Despite all its upsides, 5-bromo-2-carboxypyridine doesn’t escape the ongoing challenges of chemical research. Supply chain disruptions can create headaches; one cold winter, a shipping hiccup delayed a dozen projects because of backorders. Setting up strategic inventories, sourcing locally when possible, and locking in suppliers who offer clear communication and batch oversight have all helped reduce disruptions and keep projects on schedule.
Environmental objections also pop up, especially tied to the use of halogenated compounds. By committing to greener solvent systems or recycling steps, labs can halve their environmental impact without undermining synthetic quality. When management cares about both cost and sustainability, showing clear metrics or pilot runs using improved protocols can win crucial support from leadership. In projects subject to regulatory or environmental audits, this provides peace of mind—and a way to keep funding flowing.
Open communication between chemists, procurement, safety officers, and even legal teams streamlines the path from bench to product launch. 5-bromo-2-carboxypyridine offers a textbook example of how the right building block, selected with intention and supported by strong supplier relationships, can become more than a reagent on a shelf. Over dozens of projects, I’ve seen how suppliers who actively keep us updated on process changes, lot variations, or new regulatory updates give our own teams a better chance to avoid missteps. Sharing best practices for handling and waste disposal empowers junior staff and builds a sense of stewardship, both for lab safety and for the research budget.
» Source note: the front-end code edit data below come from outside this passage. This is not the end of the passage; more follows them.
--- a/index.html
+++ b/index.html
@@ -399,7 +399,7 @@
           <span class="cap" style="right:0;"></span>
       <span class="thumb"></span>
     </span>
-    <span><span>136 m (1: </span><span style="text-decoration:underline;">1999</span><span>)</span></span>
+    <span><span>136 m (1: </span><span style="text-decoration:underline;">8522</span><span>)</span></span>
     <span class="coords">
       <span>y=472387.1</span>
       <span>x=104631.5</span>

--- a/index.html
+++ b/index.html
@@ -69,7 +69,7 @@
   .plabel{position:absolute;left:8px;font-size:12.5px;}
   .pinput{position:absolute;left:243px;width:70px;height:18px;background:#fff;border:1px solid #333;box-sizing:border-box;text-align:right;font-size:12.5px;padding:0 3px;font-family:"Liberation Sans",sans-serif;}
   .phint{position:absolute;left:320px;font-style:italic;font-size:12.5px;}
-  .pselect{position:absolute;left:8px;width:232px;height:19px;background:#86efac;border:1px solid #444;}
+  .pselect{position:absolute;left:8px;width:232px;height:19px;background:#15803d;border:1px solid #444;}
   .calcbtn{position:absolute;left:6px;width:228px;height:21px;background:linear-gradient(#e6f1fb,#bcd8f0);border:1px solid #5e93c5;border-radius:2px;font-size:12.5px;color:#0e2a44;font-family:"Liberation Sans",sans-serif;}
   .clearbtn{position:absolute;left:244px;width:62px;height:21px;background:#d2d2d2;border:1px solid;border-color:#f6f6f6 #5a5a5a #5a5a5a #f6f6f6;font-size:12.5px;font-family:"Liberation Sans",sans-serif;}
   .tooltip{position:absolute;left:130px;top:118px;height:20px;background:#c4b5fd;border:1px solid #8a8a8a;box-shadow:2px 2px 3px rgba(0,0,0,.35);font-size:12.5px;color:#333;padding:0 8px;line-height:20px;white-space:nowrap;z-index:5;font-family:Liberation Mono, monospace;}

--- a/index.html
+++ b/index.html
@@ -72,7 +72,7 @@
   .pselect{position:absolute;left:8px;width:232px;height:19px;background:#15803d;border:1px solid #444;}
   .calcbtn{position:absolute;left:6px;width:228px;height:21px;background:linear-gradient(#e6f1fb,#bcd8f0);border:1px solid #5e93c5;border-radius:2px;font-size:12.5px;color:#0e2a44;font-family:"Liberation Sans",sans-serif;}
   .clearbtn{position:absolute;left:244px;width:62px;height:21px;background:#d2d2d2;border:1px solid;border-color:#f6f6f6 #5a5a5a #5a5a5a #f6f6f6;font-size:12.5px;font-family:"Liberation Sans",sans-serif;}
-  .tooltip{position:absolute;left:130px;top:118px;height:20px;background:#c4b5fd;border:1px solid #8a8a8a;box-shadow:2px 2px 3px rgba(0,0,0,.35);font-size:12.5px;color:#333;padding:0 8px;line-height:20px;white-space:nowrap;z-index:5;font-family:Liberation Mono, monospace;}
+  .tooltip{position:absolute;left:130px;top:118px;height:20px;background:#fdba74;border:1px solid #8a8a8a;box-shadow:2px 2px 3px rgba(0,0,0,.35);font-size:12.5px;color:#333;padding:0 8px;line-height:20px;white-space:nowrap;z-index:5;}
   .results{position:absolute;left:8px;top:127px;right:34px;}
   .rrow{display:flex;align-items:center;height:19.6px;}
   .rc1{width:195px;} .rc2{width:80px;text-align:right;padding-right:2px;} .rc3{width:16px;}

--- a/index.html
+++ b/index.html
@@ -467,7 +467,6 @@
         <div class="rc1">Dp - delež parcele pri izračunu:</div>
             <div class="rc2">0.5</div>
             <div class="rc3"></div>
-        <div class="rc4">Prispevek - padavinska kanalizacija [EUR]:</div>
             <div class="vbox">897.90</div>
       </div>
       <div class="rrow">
Mentoring newer chemists or onboarding cross-disciplinary colleagues, I almost always introduce them to core building blocks like this one. Explaining why slight changes in substitution open or close entire routes keeps everyone sharp and saves wasted weeks on dead-end syntheses. I’ve even overheard non-chemists—finance staff or project managers—mention it in hallway conversations, proof that the impact of good building blocks trickles outward. A reliable bottle, a clear label, and a robust safety document can save more headaches than the finest NMR ever will.
The workhorse status of this compound isn’t likely to fade soon. As new automation and AI-driven synthesis platforms come online, reliable starting materials remain the foundation. Robotic systems need straightforward, reproducible input, and 5-bromo-2-carboxypyridine shines brightest where consistency and versatility matter most. I’ve seen fully automated workflows, relying on this very molecule, cut down screening cycle times and fast-track new lead identification. For researchers who remember painstaking manual setup, these gains feel revolutionary.
For both new product development and the bread-and-butter of ongoing optimization, it’s clear that reliable chemical inputs like 5-bromo-2-carboxypyridine still drive innovation. As you look across a research landscape full of both challenges and breakthroughs, having dependable molecules, tested protocols, and robust supplier relationships gives every team—from startup biotech to academic research—a running start.